(Version comparison data)
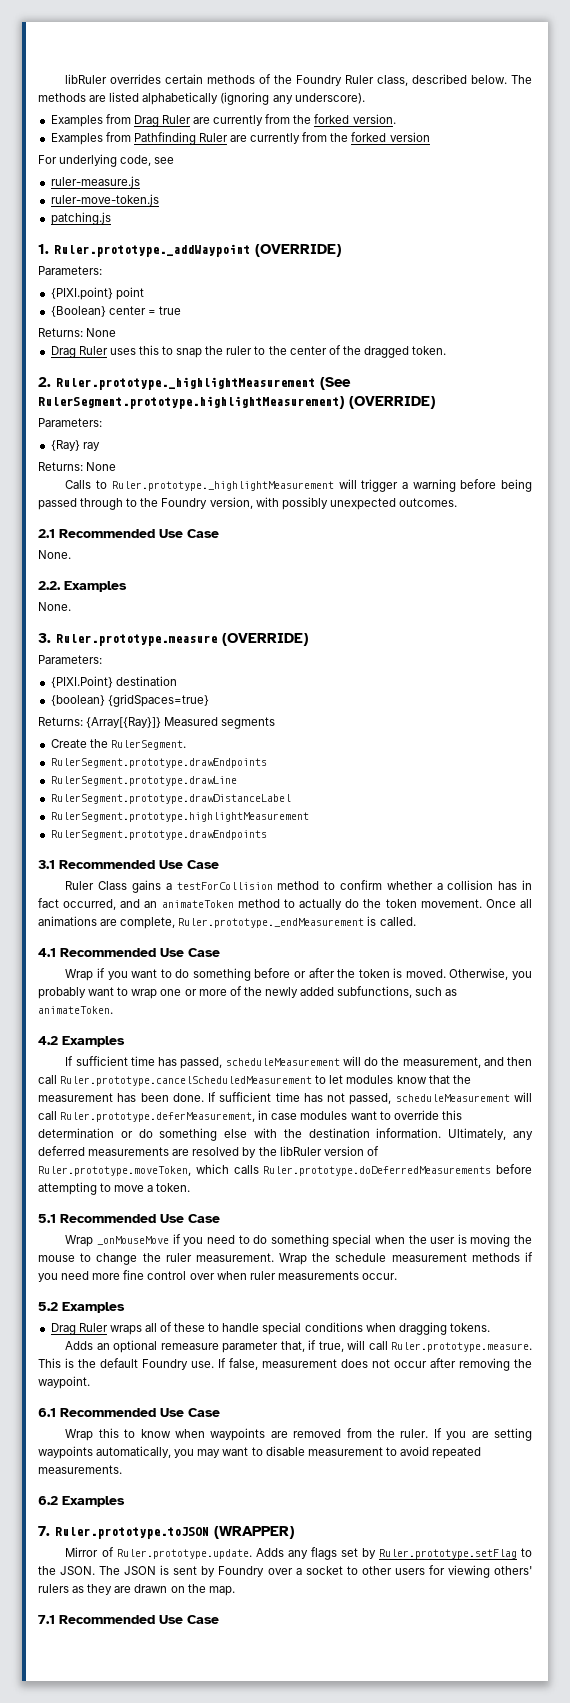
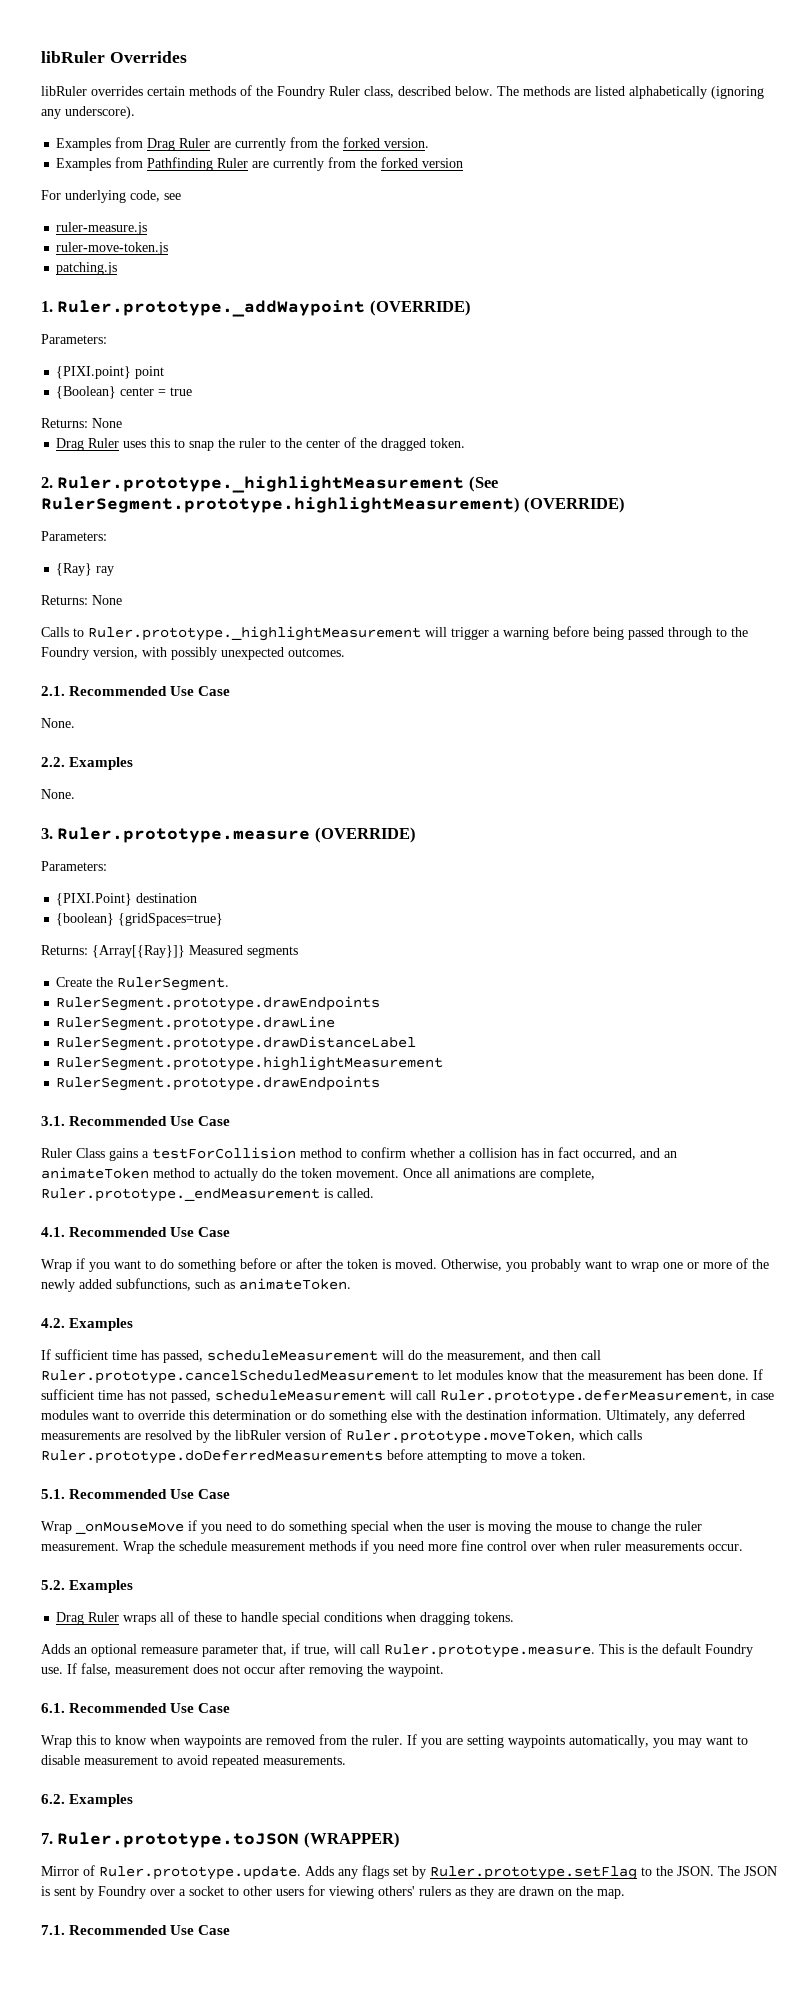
+ libRuler Overrides
- 2.1 Recommended Use Case
+ 2.1. Recommended Use Case
- 3.1 Recommended Use Case
+ 3.1. Recommended Use Case
- 4.1 Recommended Use Case
+ 4.1. Recommended Use Case
- 4.2 Examples
+ 4.2. Examples
- 5.1 Recommended Use Case
+ 5.1. Recommended Use Case
- 5.2 Examples
+ 5.2. Examples
- 6.1 Recommended Use Case
+ 6.1. Recommended Use Case
- 6.2 Examples
+ 6.2. Examples
- 7.1 Recommended Use Case
+ 7.1. Recommended Use Case

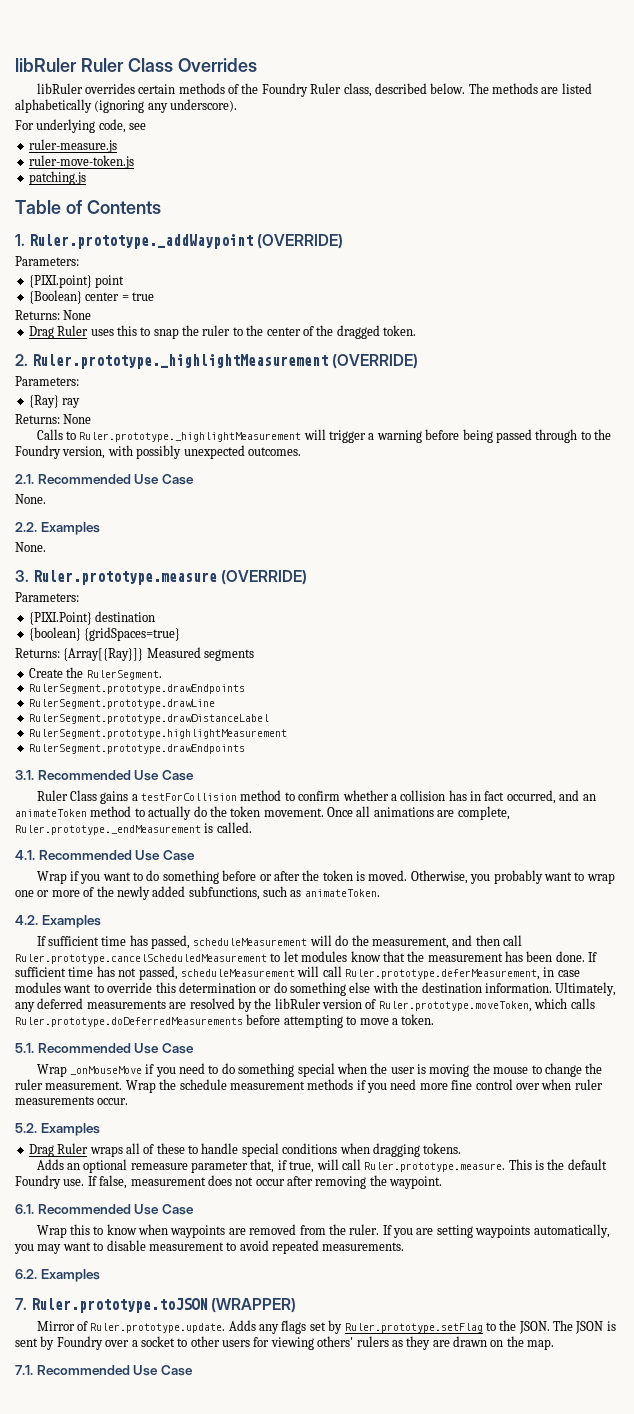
- libRuler Overrides
+ libRuler Ruler Class Overrides
- Examples from Drag Ruler are currently from the forked version.
- Examples from Pathfinding Ruler are currently from the forked version
+ Table of Contents
- 2. Ruler.prototype._highlightMeasurement (See RulerSegment.prototype.highlightMeasurement) (OVERRIDE)
+ 2. Ruler.prototype._highlightMeasurement (OVERRIDE)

WORK TO BE COMPLETED =>
Copy back exactly the lines above from the one containing "- 5.1 Recommended Use Case" through the one containing "Table of Contents", and leave every picture behind.

RESPONSE BOX =>
- 5.1 Recommended Use Case
+ 5.1. Recommended Use Case
- 5.2 Examples
+ 5.2. Examples
- 6.1 Recommended Use Case
+ 6.1. Recommended Use Case
- 6.2 Examples
+ 6.2. Examples
- 7.1 Recommended Use Case
+ 7.1. Recommended Use Case

- libRuler Overrides
+ libRuler Ruler Class Overrides
- Examples from Drag Ruler are currently from the forked version.
- Examples from Pathfinding Ruler are currently from the forked version
+ Table of Contents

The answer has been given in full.